Substituting the values,

$\large{\tt \leadsto W_1 : W_2 : W_3 = mgh_1 : mgh_2 : mgh_3}$

$\large{\tt \leadsto W_1 : W_2 : W_3 = (mg) \times h_1 : (mg) \times h_2 : (mg) \times h_3}$

$\large{\tt \leadsto W_1 : W_2 : W_3 = \cancel{(mg)} \times h_1 : \cancel{(mg)} \times h_2 : \cancel{(mg)} \times h_3}$

Therefore,

$\large{\tt \leadsto W_1 : W_2 : W_3 = h_1 : h_2 : h_3 \: ----(a)}$

$\large{\boxed{\tt W_1 : W_2 : W_3 = h_1 : h_2 : h_3 }}$

$\rule{300}{1.5}$

$\rule{300}{1.5}$

There is a constant acceleration on the ball I.e "g"(Acceleration due to gravity).

Now, Using nth second Formula,

$\large{\boxed{\tt S_n = u + \dfrac{a}{2}(2n - 1)}}$

Now, For Height h₁

$\large{\tt \leadsto h_1 = u + \dfrac{a}{2}(2n - 1)}$

Initial velocity (u) = 0 m/s.

$\large{\tt \leadsto h_1 = 0 + \dfrac{a}{2}(2 \times 1 - 1)}$

(Here n = 1 second because The body is falling uniformly)

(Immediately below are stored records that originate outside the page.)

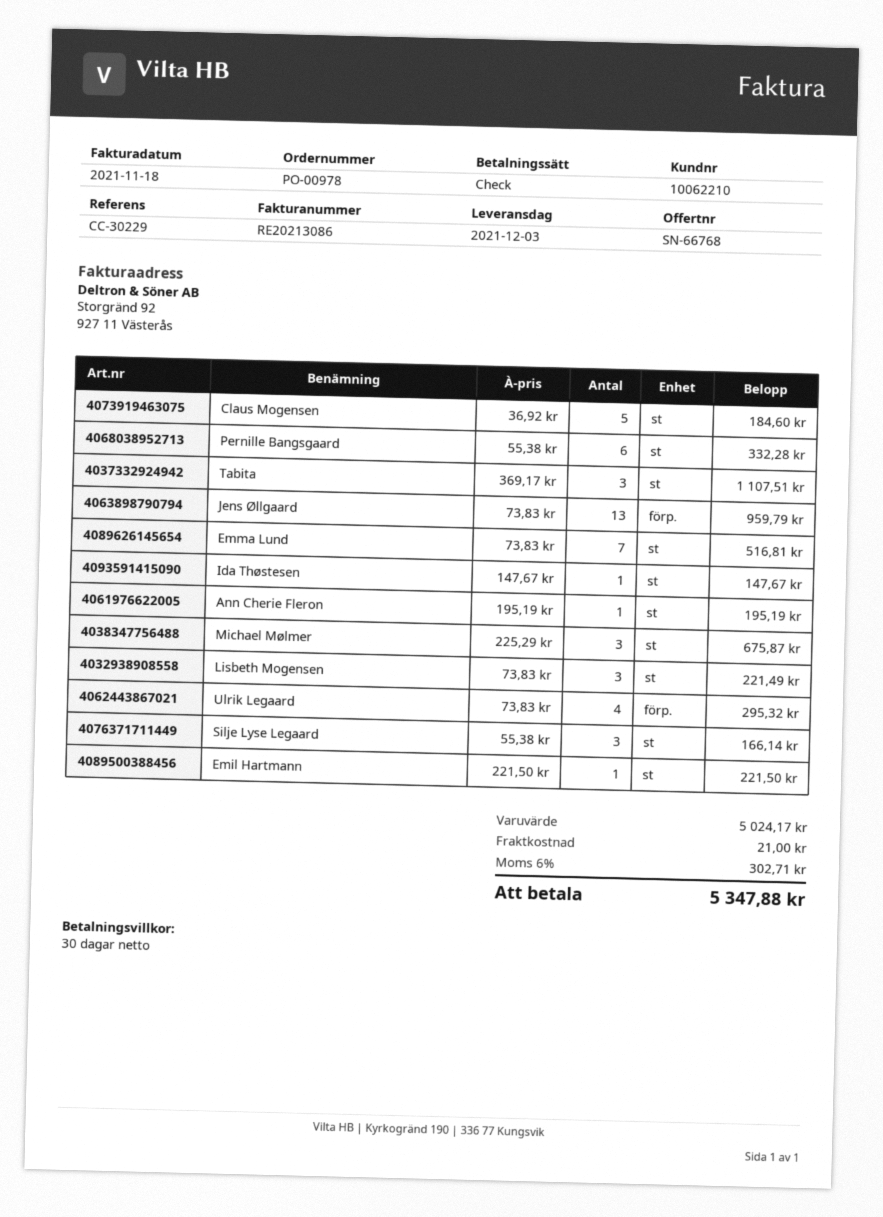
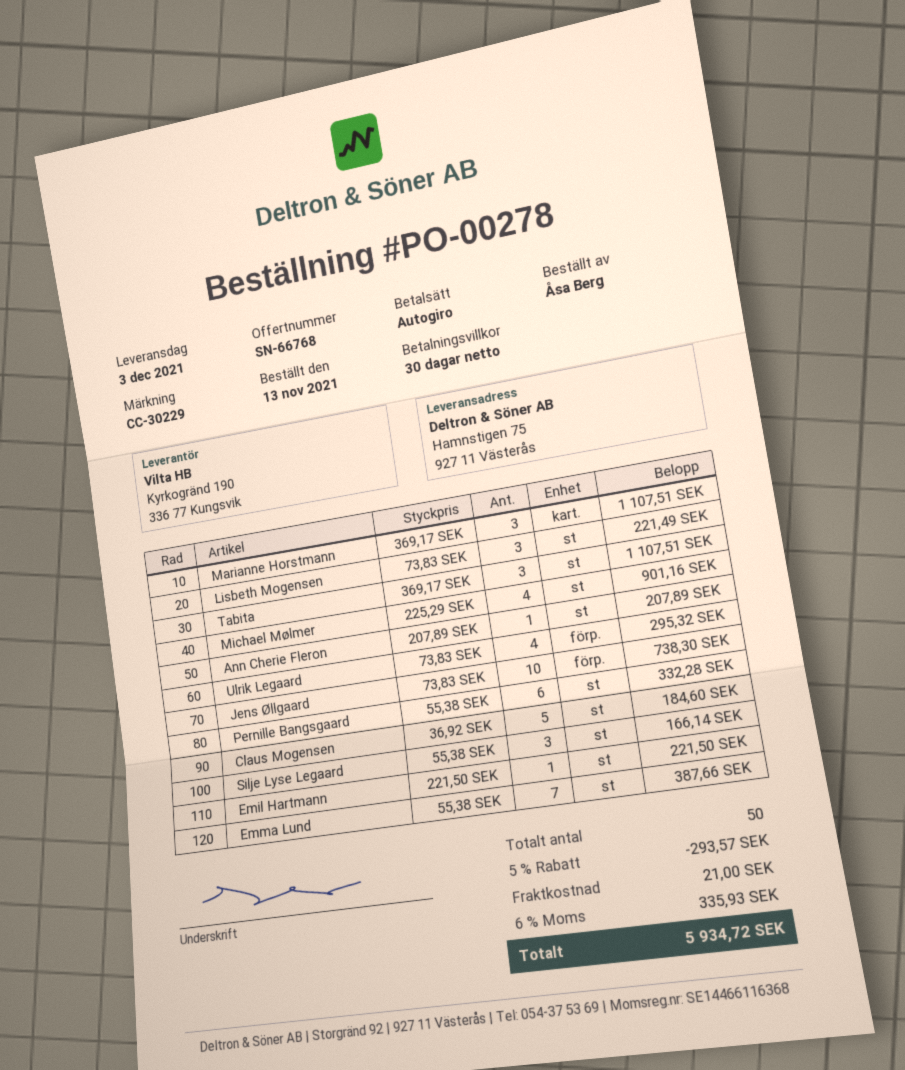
order number: PO-00978 -> PO-00278
payment method: cheque -> direct debit
Jens Øllgaard: 13 x 73.83 = 959.79 -> 10 x 73.83 = 738.30
Emma Lund: 7 x 73.83 = 516.81 -> 7 x 55.38 = 387.66
Ida Thøstesen: 1 x 147.67 = 147.67 -> none
Ann Cherie Fleron: 1 x 195.19 = 195.19 -> 1 x 207.89 = 207.89
Michael Mølmer: 3 x 225.29 = 675.87 -> 4 x 225.29 = 901.16
Marianne Horstmann: none -> 3 x 369.17 = 1107.51
discount: none -> 5% = 293.57
tax: 6% = 302.71 -> 6% = 335.93
total: 5347.88 -> 5934.72

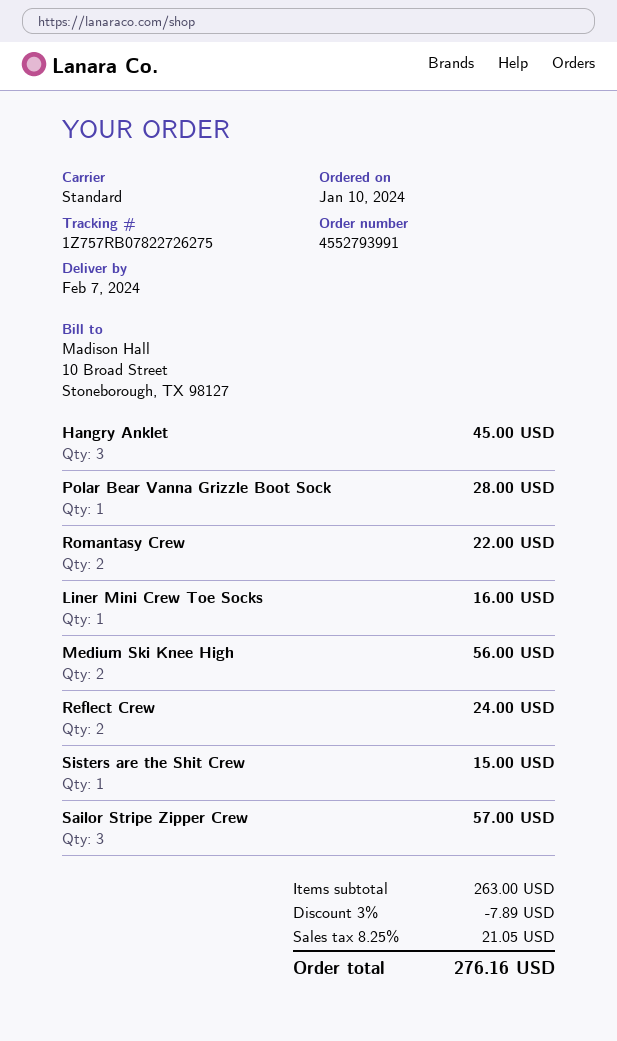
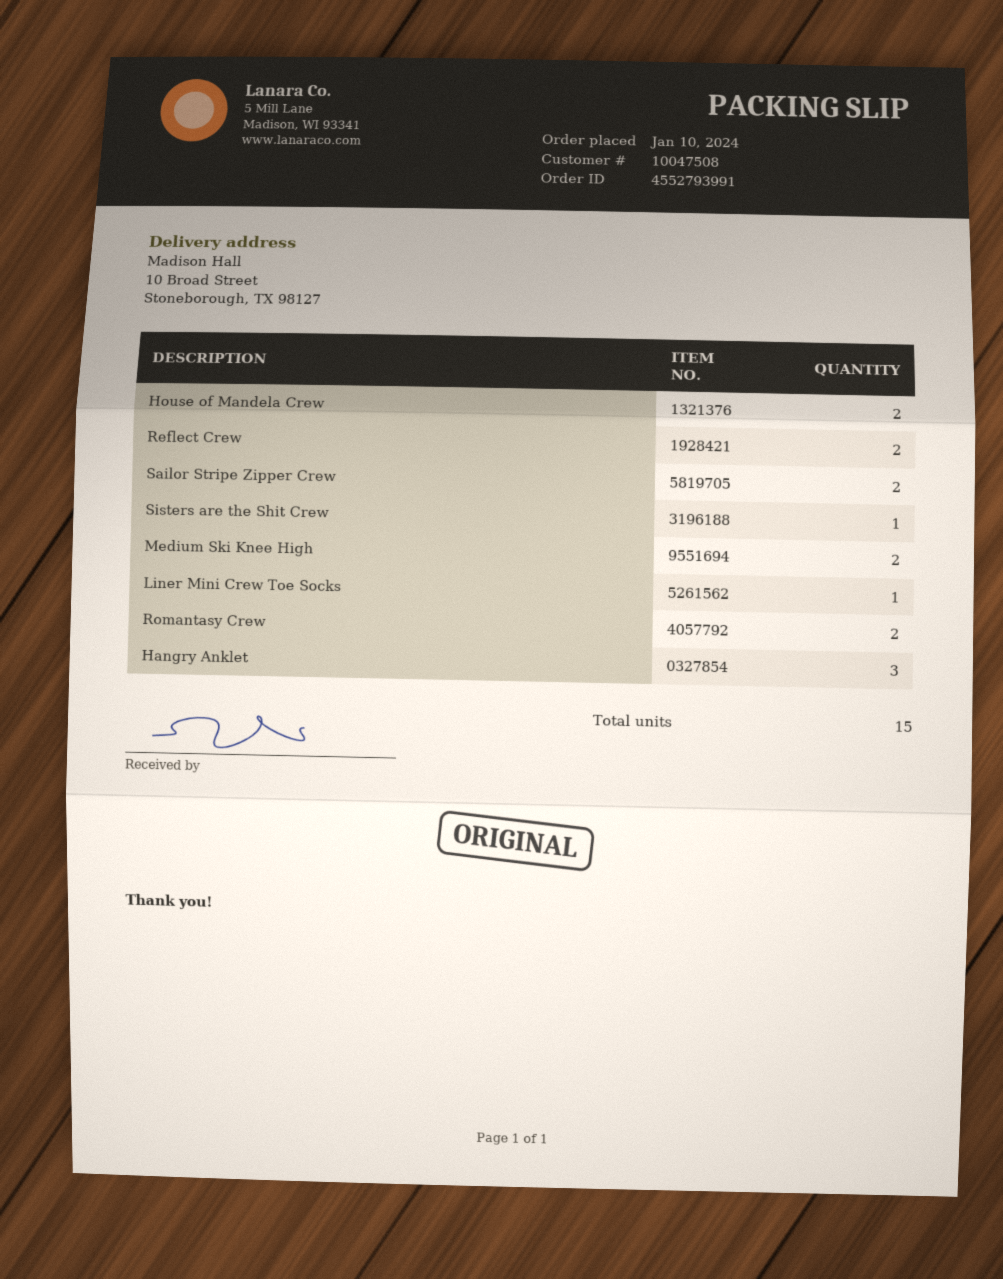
Polar Bear Vanna Grizzle Boot Sock: 1 -> none
Sailor Stripe Zipper Crew: 3 -> 2
House of Mandela Crew: none -> 2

$\large{\tt \leadsto h_1 = \dfrac{a}{2}(2 - 1)}$

$\large{\tt \leadsto h_1 = \dfrac{a}{2}[1] \: ----(4)}$

Now, For Height h₂

$\large{\tt \leadsto h_2 = u + \dfrac{a}{2}(2n - 1)}$

Initial velocity (u) = 0 m/s.

$\large{\tt \leadsto h_2 = 0 + \dfrac{a}{2}(2 \times 2 - 1)}$

(Here n = 2 second because The body is falling uniformly)

$\large{\tt \leadsto h_2 = \dfrac{a}{2}(4 - 1)}$

$\large{\tt \leadsto h_2 = \dfrac{a}{2}[3] \: ----(5)}$

Now, For Height h₃

$\large{\tt \leadsto h_3 = u + \dfrac{a}{2}(2n - 1)}$

Initial velocity (u) = 0 m/s.

$\large{\tt \leadsto h_3 = 0 + \dfrac{a}{2}(2 \times 3 - 1)}$

(Here n = 3 second because The body is falling uniformly)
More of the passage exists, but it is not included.